Task directions.
Using the records below, filter out every line that lacks "them" and copy the rest.

─── Records to use

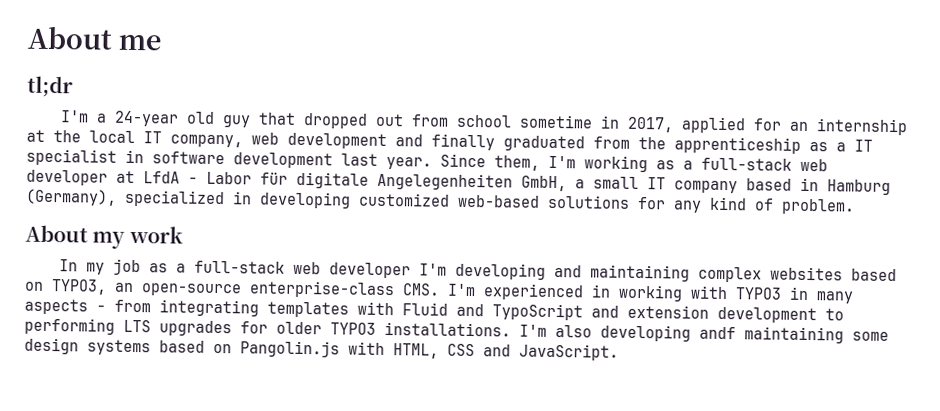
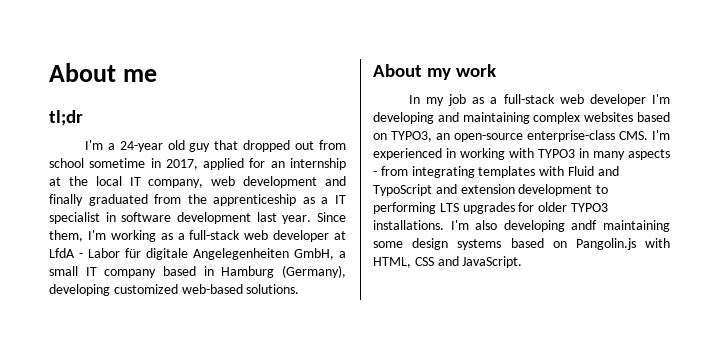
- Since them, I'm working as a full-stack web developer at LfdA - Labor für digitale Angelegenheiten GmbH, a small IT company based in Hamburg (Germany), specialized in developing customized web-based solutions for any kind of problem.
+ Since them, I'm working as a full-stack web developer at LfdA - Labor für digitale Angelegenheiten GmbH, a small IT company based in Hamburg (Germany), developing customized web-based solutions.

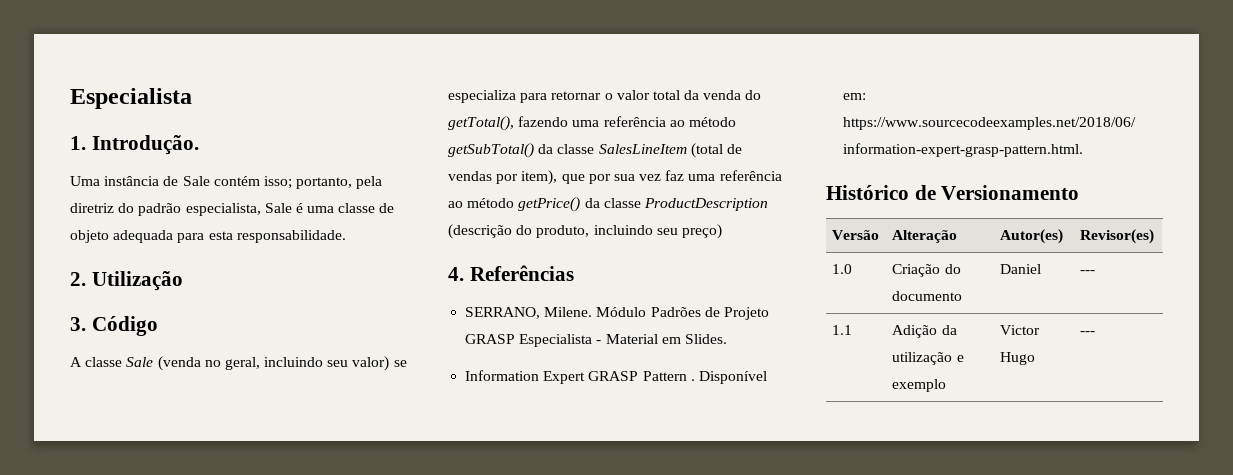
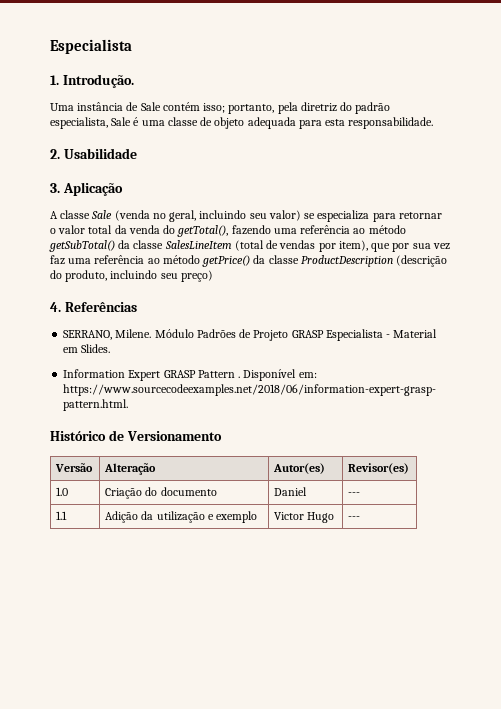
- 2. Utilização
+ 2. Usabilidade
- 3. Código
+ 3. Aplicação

──────

Answer below.
- Since them, I'm working as a full-stack web developer at LfdA - Labor für digitale Angelegenheiten GmbH, a small IT company based in Hamburg (Germany), specialized in developing customized web-based solutions for any kind of problem.
+ Since them, I'm working as a full-stack web developer at LfdA - Labor für digitale Angelegenheiten GmbH, a small IT company based in Hamburg (Germany), developing customized web-based solutions.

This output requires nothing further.